Affaires économiques
Avant d’être débattu et voté en séance publique, chaque projet ou proposition de loi est examiné par l’une des sept commissions permanentes du Sénat : lois, finances, affaires économiques, affaires étrangères et Défense, affaires culturelles, affaires sociales, aménagement du territoire et du développement durable. Classées par commissions, retrouvez ici les interventions générales et les explications de vote des sénateurs CRC.
Avec les néonicotinoïdes, on remet en circulation un produit toxique
Mise sur le marché de certains produits phytopharmaceutiques : conclusions de la CMP -
Par Fabien Gay / 4 novembre 2020Madame la présidente, monsieur le ministre, mes chers collègues, une majorité du Parlement vient de réautoriser, en commission mixte paritaire, l’usage des néonicotinoïdes dans la filière betteravière, pour une durée de trois ans. Nous nous y étions opposés en première lecture, aucun parmi vous ne s’étonnera donc que nous votions contre les conclusions de cette commission mixte paritaire.
Personne n’a remis en cause la toxicité des néonicotinoïdes. Pas même vous, monsieur le ministre ! Nous allons pourtant réautoriser, après l’avoir interdit, un produit toxique non seulement pour la santé, notamment celle des agriculteurs, mais aussi pour la biodiversité, en particulier pour les abeilles – je vous ai alerté sur ce sujet en première lecture : il vous faudrait rassurer les 54 000 apiculteurs que la mesure inquiète fortement –, et pour nos sols, en vérité, pour l’ensemble de la planète !
Pour la première fois, nous allons réautoriser un produit toxique. Tout d’abord, cela contrevient à la Charte de l’environnement et au principe de non-régression, que l’on peut considérer comme un « conquis » du droit environnemental.
Ensuite – et l’argument est sans doute très dur à entendre pour nous, pour vous et, à dire le vrai, pour l’ensemble du personnel politique –, cette mesure revient sur une parole publique et politique qui a été donnée dans un autre texte. Comment comprendre, en effet, que Mme Barbara Pompili, qui a été l’une des chevilles ouvrières de la loi de 2016, lorsqu’elle était députée, cautionne désormais, en tant que ministre, ce texte ? Monsieur le ministre, laissez-moi vous redire qu’elle aurait dû être à vos côtés, au banc des ministres, lors de la première lecture, pour assumer avec vous cette réautorisation. (Marques d’approbation sur les travées du groupe CRCE.)

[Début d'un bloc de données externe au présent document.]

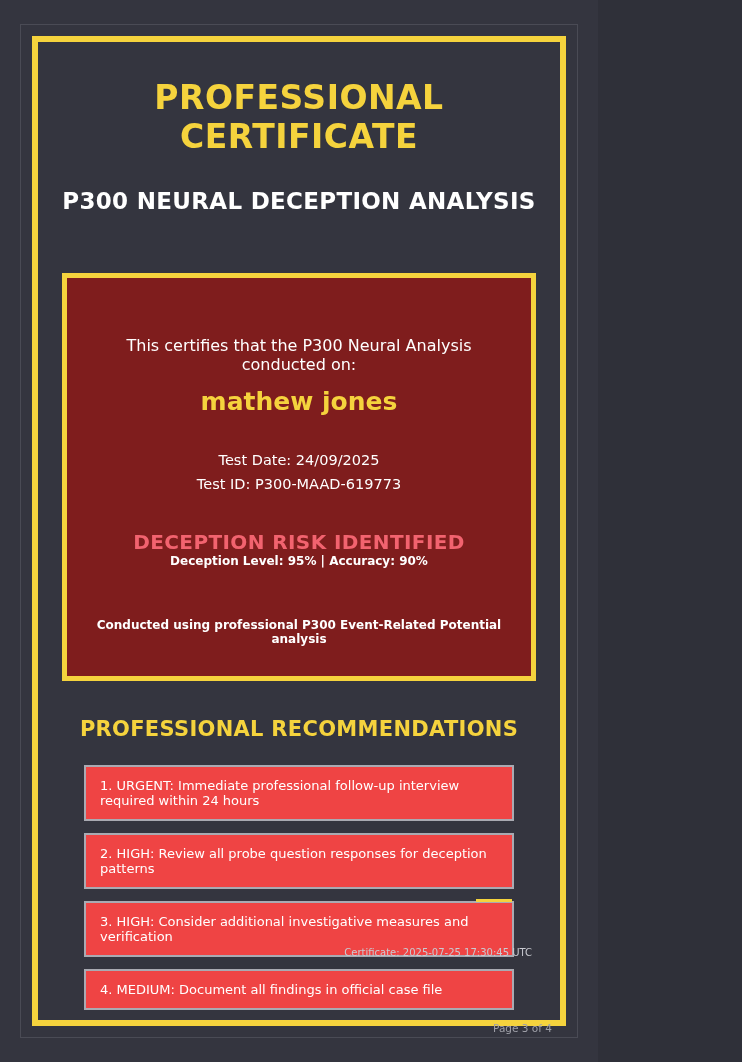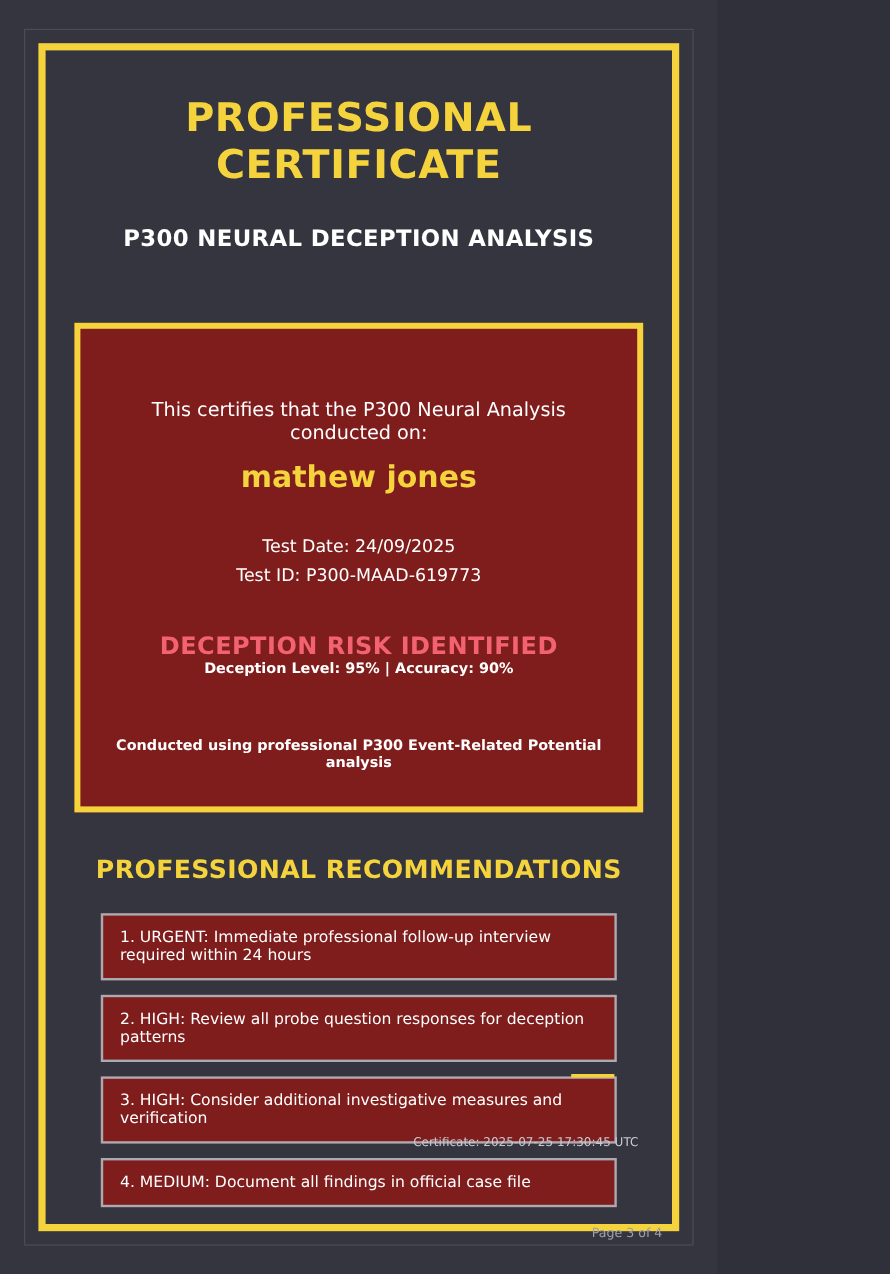"P300 NEURAL DECEPTION ANALYSIS" .cert-subtitle { font-size: 19px -> 23px }
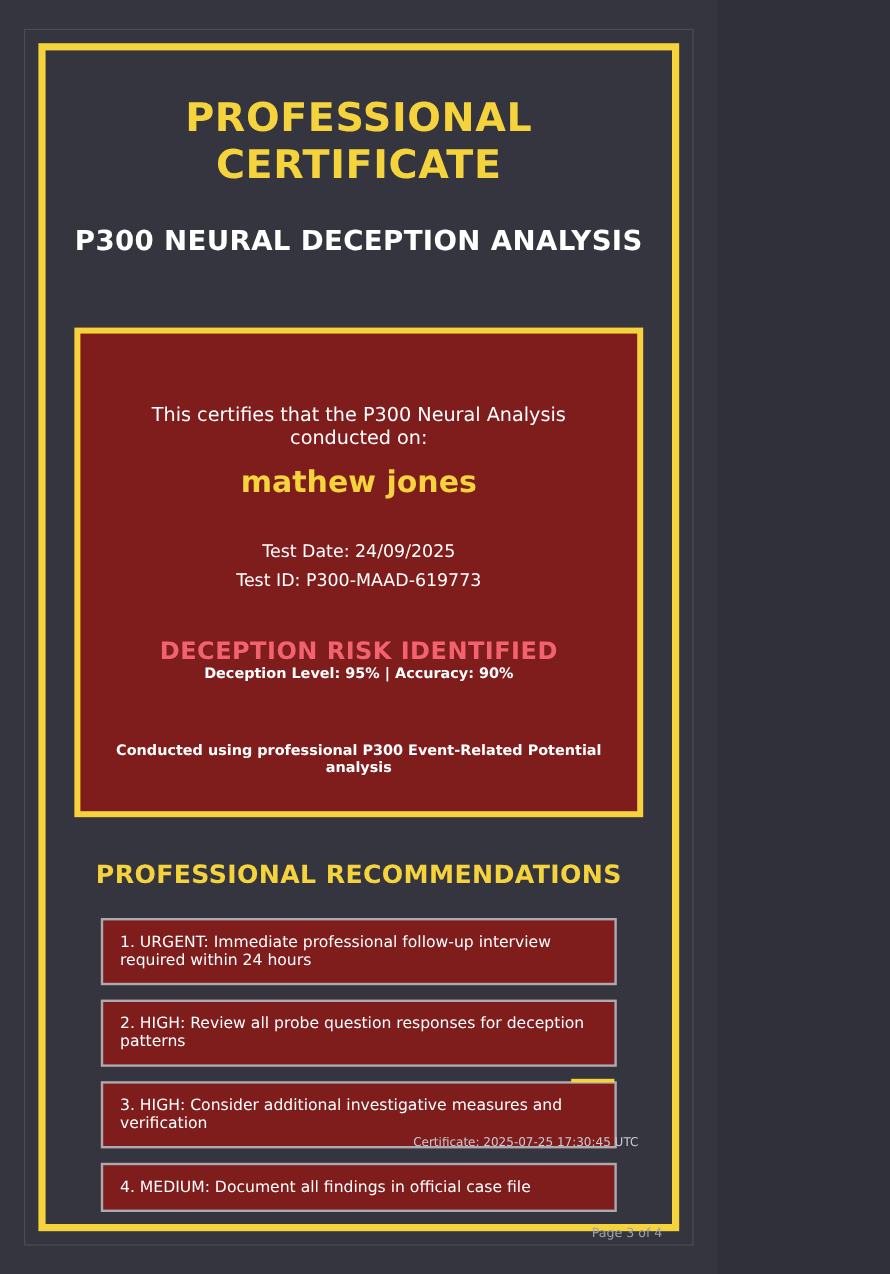"1. URGENT: Immediate professional" .rec-item { background: #7f1d1d -> #ef4444 }
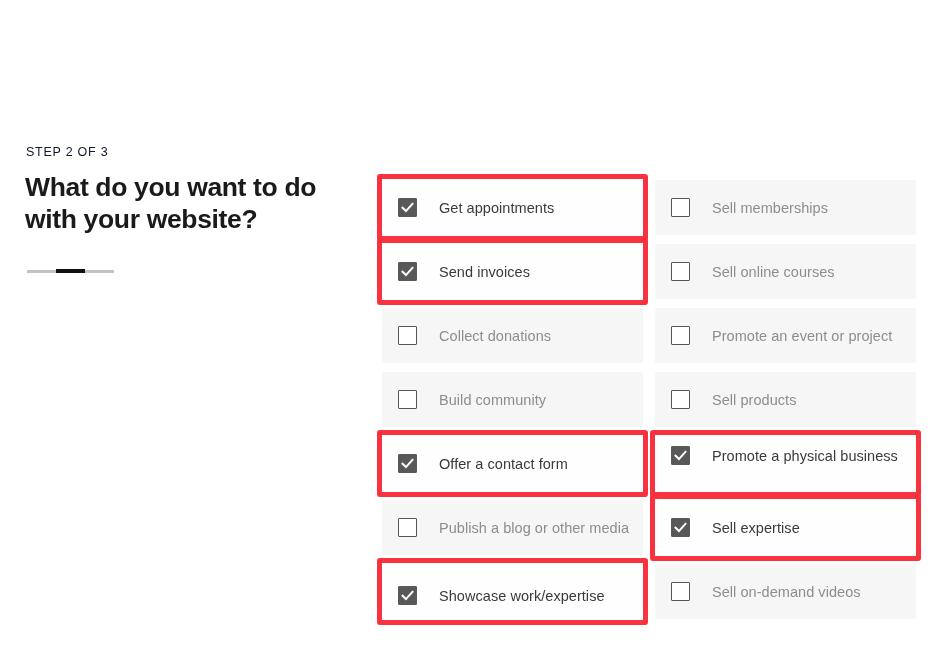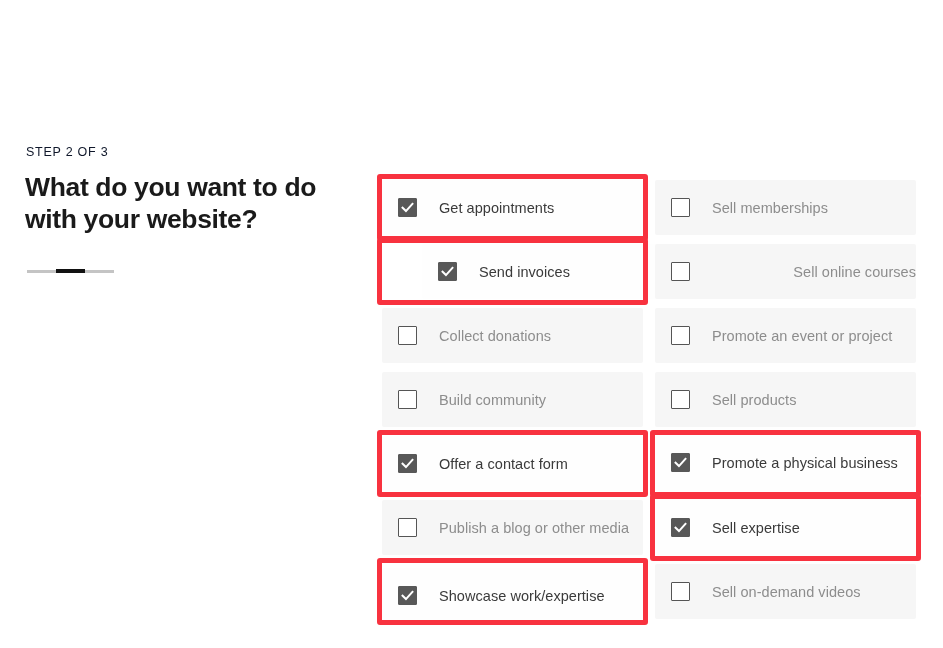"Send invoices" div.opt-row { margin-left: 40px -> none }
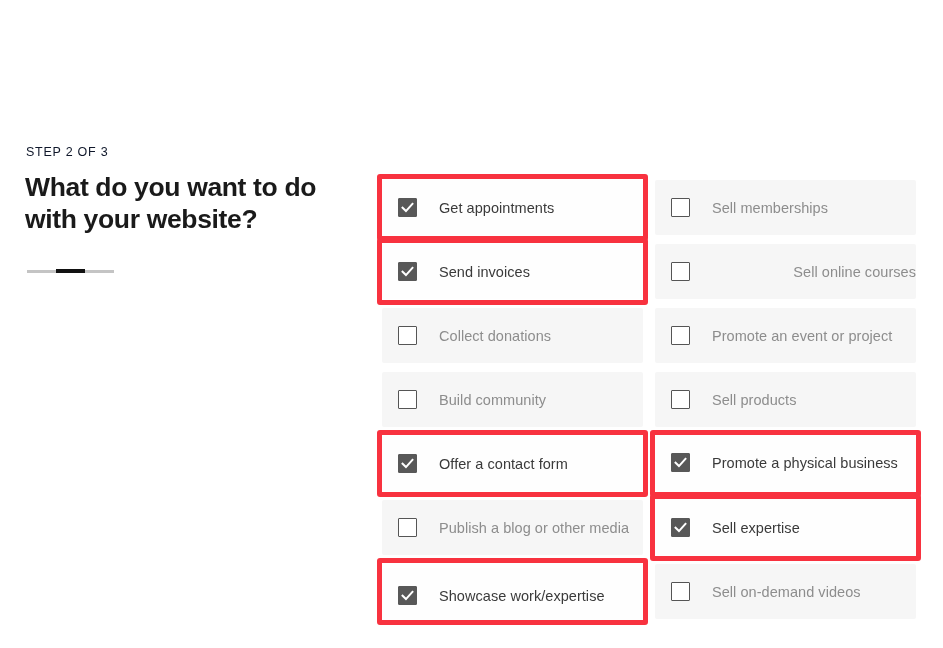"Sell online courses" div.opt-row { justify-content: space-between -> none }
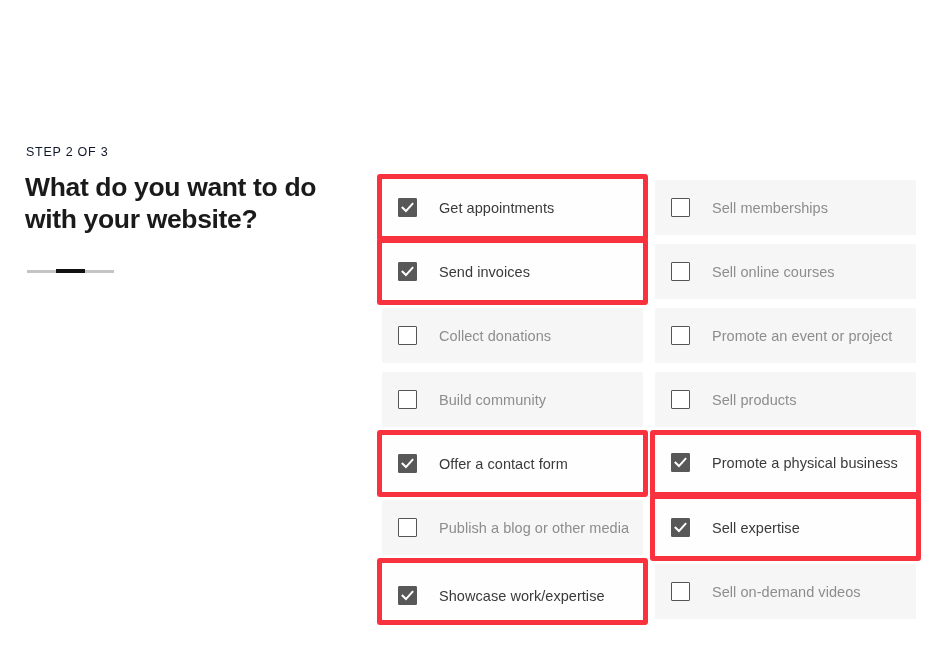"Promote a physical business" div.opt-row { top: 255px -> 248px }
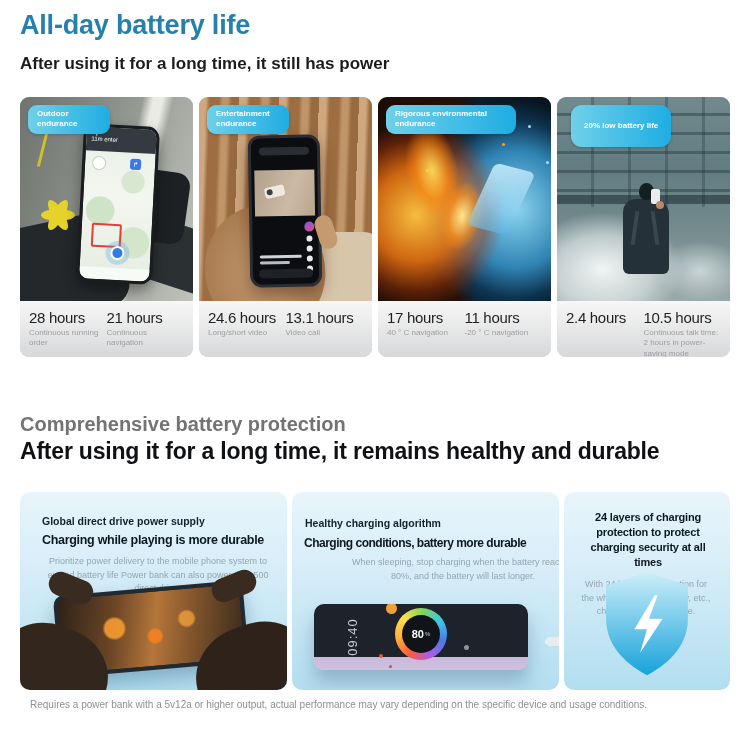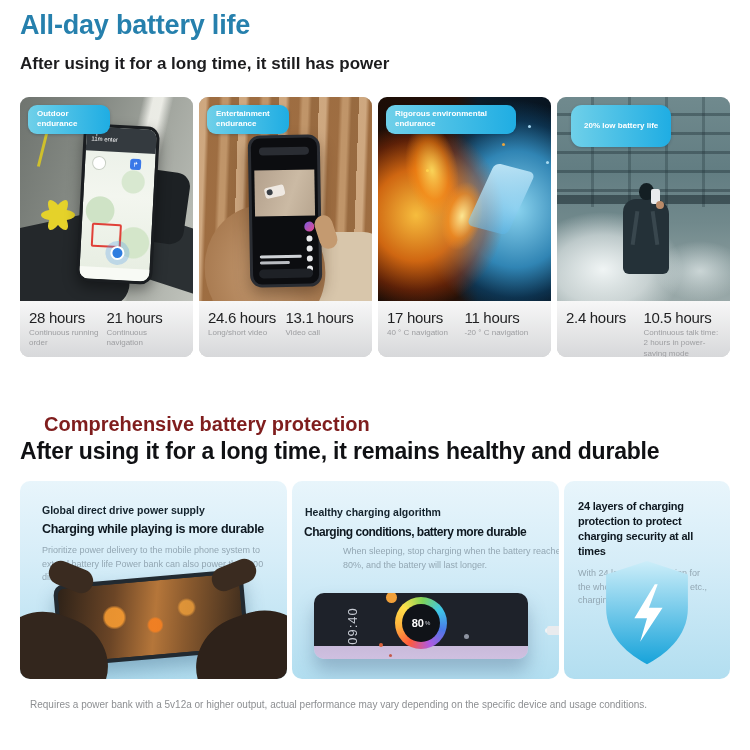"Comprehensive battery protection" .h2 { color: #7f1d1d -> #737373; margin-left: 24px -> none }
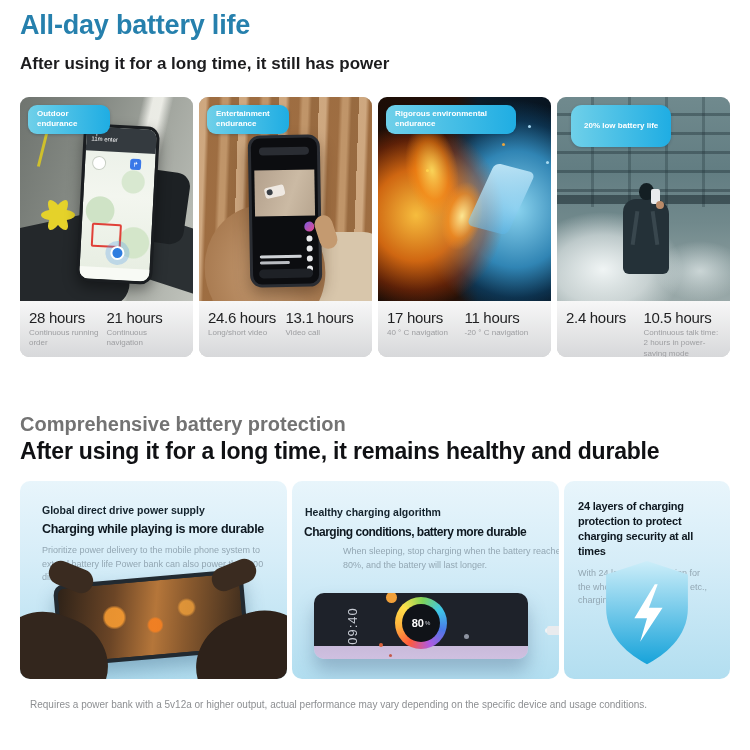"Global direct drive power supply" .row2 { text-align: none -> center; top: 481px -> 492px }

Mme Cathy Apourceau-Poly. Exactement !
M. Fabien Gay. Quelle transition écologique voulons-nous ? De ce point de vue, cette réautorisation est un échec. Trois ans suffiront-ils pour proposer aux agriculteurs une alternative viable, alors que rien n’a été fait depuis quatre ans ? Tout dépendra des moyens qui seront investis pour réussir la transition écologique. Or les 50 millions d’euros que le Gouvernement prévoit de consacrer aux haies – alternative sur laquelle je ne reviens pas, pour en avoir beaucoup parlé en première lecture – dans le prochain plan de relance risquent de ne pas être suffisants. Quelles garanties pour permettre la transition écologique ?
En outre, monsieur le ministre, cela pose un problème constitutionnel sur lequel vous n’êtes pas parvenu à lever le doute. Éliane Assassi a déposé en première lecture une motion tendant à opposer l’exception d’irrecevabilité, s’appuyant notamment sur le principe d’équité. Que répondrez-vous aux acteurs des autres filières – noix, noisettes, lentilles…
M. Laurent Duplomb. Vertes du Puy !
M. Fabien Gay. … ou maïs – qui vous demanderont les mêmes autorisations ?
Pour conclure, monsieur le ministre, je regrette que le débat n’ait fait qu’effleurer ce qui constitue l’enjeu central pour la filière betterave, à savoir la libéralisation du marché. Certes, il n’y a là rien de votre fait, hormis que, depuis 2017, la fin des quotas sucriers a entraîné la suppression du prix plancher et que la baisse des prix s’est répercutée sur le revenu des agriculteurs.
M. Pierre Ouzoulias. Exactement !
M. Fabien Gay. Voilà bien un échec de la libéralisation.
Le groupe CRCE continuera de proposer des solutions pour garantir un revenu décent aux agriculteurs tout en favorisant une agriculture qui respecte l’environnement et les êtres humains. Par conséquent, il votera contre les conclusions de la commission mixte paritaire.